IDI Jabar Minta Pemprov Pantau Kapasitas Rumah Sakit
Jangan sampai ada penumpukan pasien di satu rumah sakit karena ini bisa membahayakan
REPUBLIKA.CO.ID, BANDUNG -- Banyaknya tenaga medis yang meninggal karena terpapar Covid-19 di saat mereka bertugas sangat mengkhawatirkan. Padahal, mereka adalah garda terdepan dalam penanganan pasien yang menjalani perawatan di rumah sakit maupun tempat isolasi.
Hingga saat ini sudah 100 lebih tenaga medis yang tumbang akibat Covid-19. Angka tersebut bahkan bisa bertambah jika masyarakat abai menerapkan protokol kesehatan dalam kesehariannya.
Oleh karena itu, menurut Ketua Ikatan Dokter Indonesia (IDI) Jawa Barat Eka Mulyana, pihaknya meminta pemerintah provinsi (Pemprov) dan kabupaten/kota di Jawa Barat memantau perkembangan kasus Covid-19 dan ketersediaan tempat tidur di ruang isolasi.

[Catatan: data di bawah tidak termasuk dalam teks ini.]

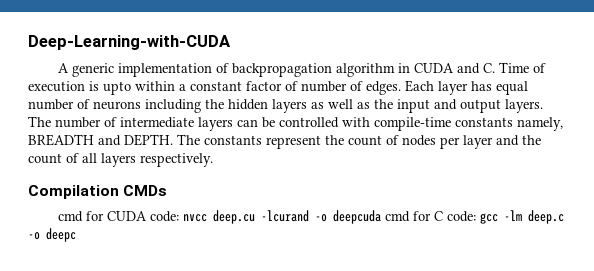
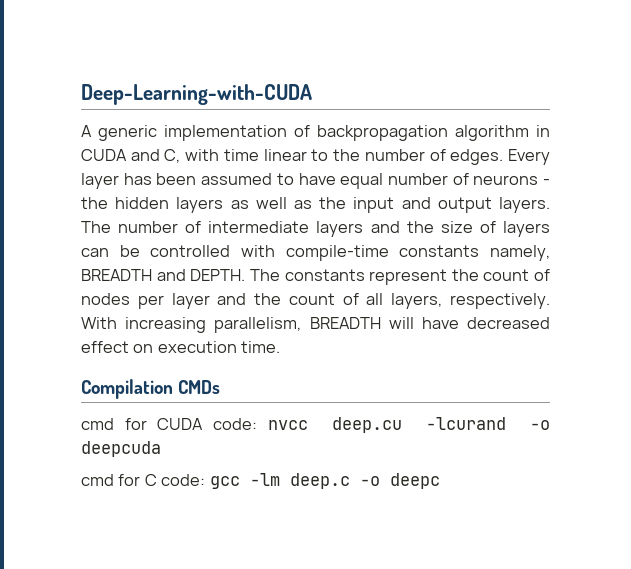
[483,62,547,73] [28,81,298,95] C. Time of execution is upto within a constant factor of -> [164,149,361,163] C, with time linear to the
[405,80,434,92] Each -> [508,149,550,165] Every
(492, 86) none -> [156,173,336,185] been assumed to have
[145,99,201,113] including -> [543,179,550,185] -
(233, 124) none -> [370,221,550,237] and the size of layers
[101,153,136,167] layers -> [391,293,443,309] layers,
(213, 160) none -> [81,317,550,333] [81,341,281,353] With increasing parallelism, BREADTH will have decreased effect on execution time.
(382, 217) none -> (161, 449) //

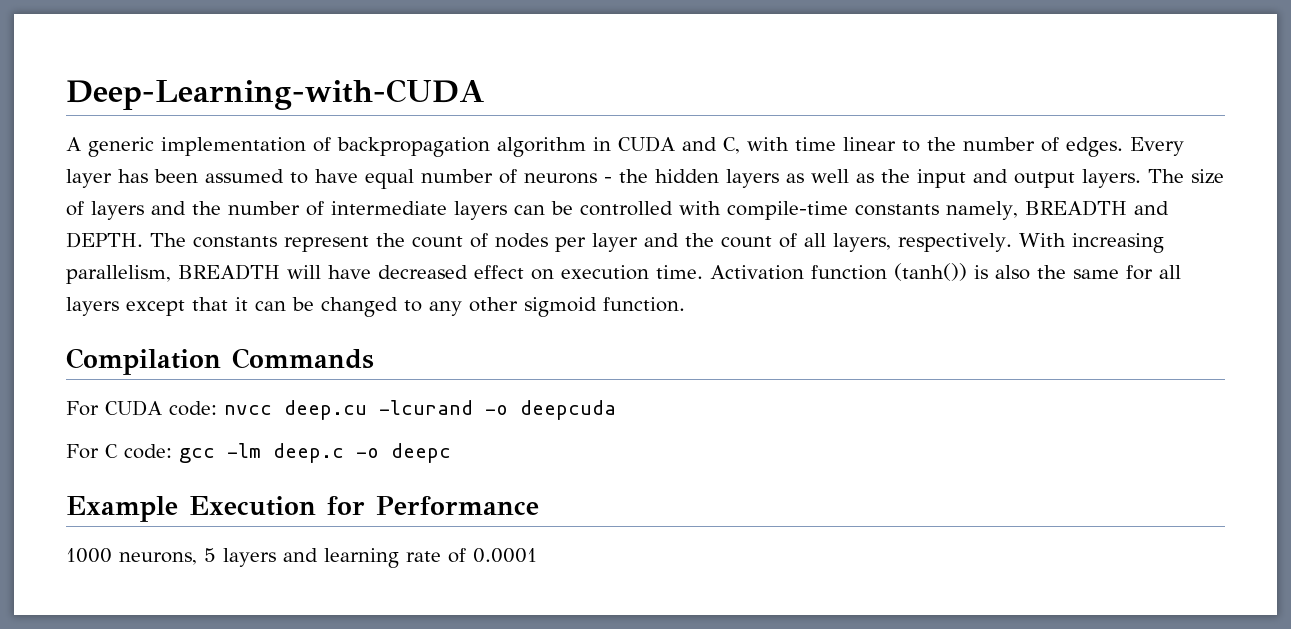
[118,221,496,237] number of intermediate layers and the size of -> [1191,169,1224,184] [66,201,447,220] size of layers and the number of intermediate
[81,379,221,399] [81,418,147,430] // Compilation CMDs // cmd for -> [710,263,1181,281] [66,297,685,317] [66,348,374,375] [66,401,99,416] Activation function (tanh()) is also the same for all layers except that it can be changed to any other sigmoid function. // Compilation Commands // For
[81,474,141,486] cmd for -> [66,444,99,459] For
(440, 481) none -> [66,496,539,522] [66,548,537,568] // Example Execution for Performance // 1000 neurons, 5 layers and learning rate of 0.0001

Jangan sampai ada penumpukan pasien di satu rumah sakit karena ini bisa membahayakan pasien lain juga tenaga medis yang bekerja.
"Karena kalau menumpuk ini bukan tidak mungkin akan menambah risiko penularan," ujar Eka Mulyana, kepada wartawan, Selasa (15/9).

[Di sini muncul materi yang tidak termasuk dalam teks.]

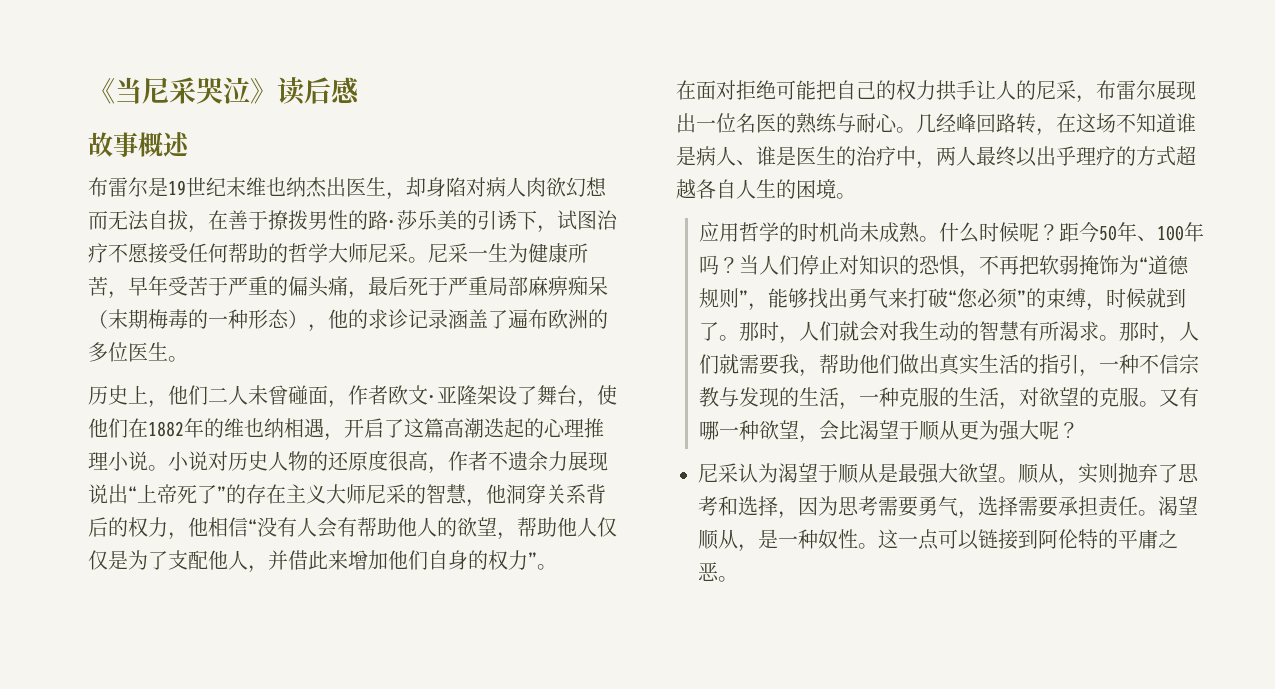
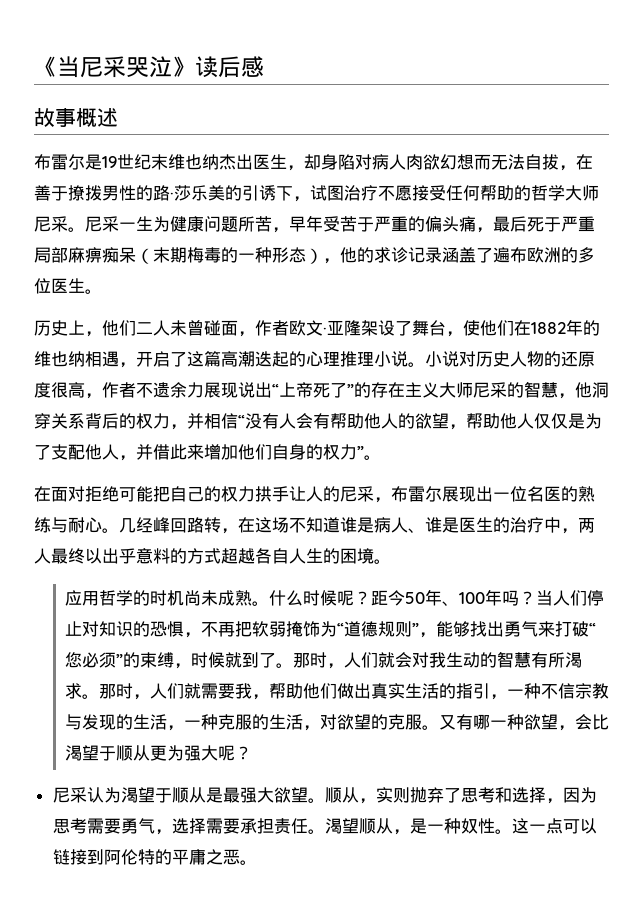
(568, 253) none -> [204,216,238,232] 问题
[188,517,208,537] 他 -> [187,413,204,429] 并
[1076,146,1116,166] 理疗 -> [136,548,170,564] 意料

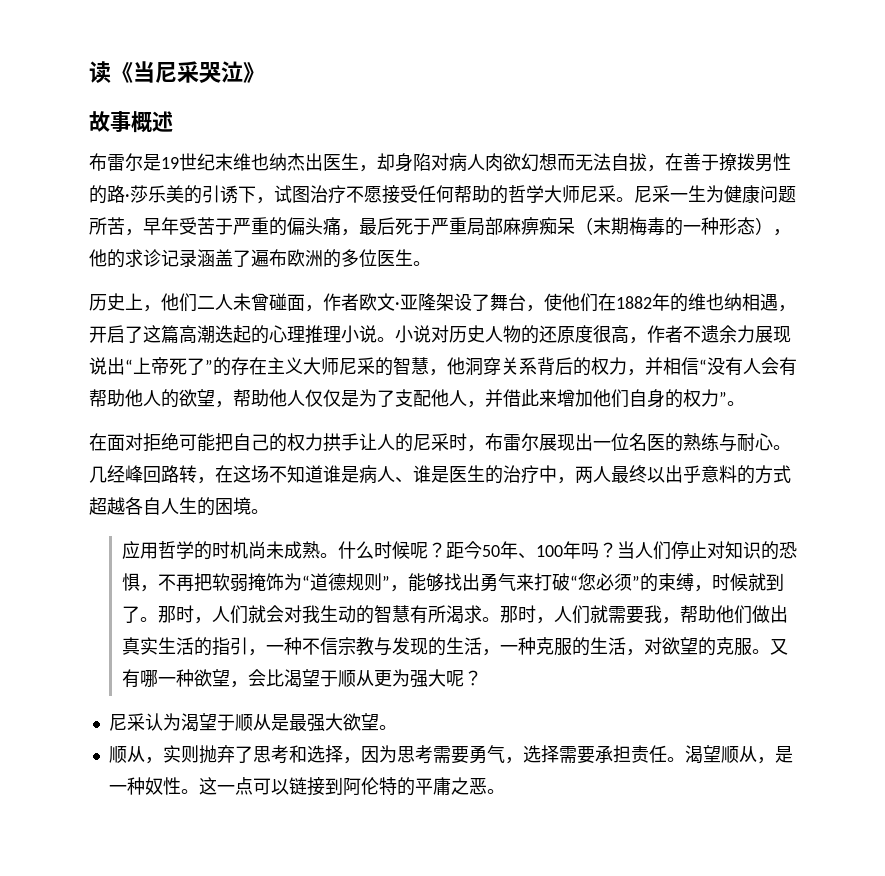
(34, 66) none -> [89,61,111,83] 读
[195,56,264,78] 读后感 -> (265, 72) none
(374, 494) none -> [449,433,467,451] 时
(325, 800) none -> (397, 727) //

Menurut Eka, kalau masyarakat abai maka mereka juga yang akan terkena Covid-19 saat dirawat oleh tenaga medis dengan banyak pasien. "Terus, jumlah tenaga medis sedikit sedangkan pasien terus bertambah, ini jelas akan berdampak pada mereka (tenaga medis) yang bertugas karena semakin banyak berhadapan dengan orang yang terpapar virus," paparnya.
Saat ini, IDI Jabar pun sudah memberikan arahan dalam bentuk surat kepada seluruh tenaga medis yang bekerja menangani pasien Covid-19. IDI berharap, seluruh peralatan APD bisa digunakan dengan benar saat melayani pasien. "Harapannya celah penularan virus kepada tenaga medis bisa dipersempit," katanya.
Menurutnya, saat ini para tenaga medis yang menangani pasien Covid-19 di berbagai daerah sudah bekerja melebihi jamnya. Ketika hal tersebut dilakukan setiap hari jelas berbahaya pada kekebalan tubuh petugas.
Kondisi tersebut, kata dia, bisa membahayakan tenaga medis lebih mudah terpapar virus corona. Ketika tenaga medis ikut terpapar maka jumlah pekerja yang melayani pasien Covid-19 di sebuah rumah sakit atau fasilitas kesehatan pun jelas berkurang.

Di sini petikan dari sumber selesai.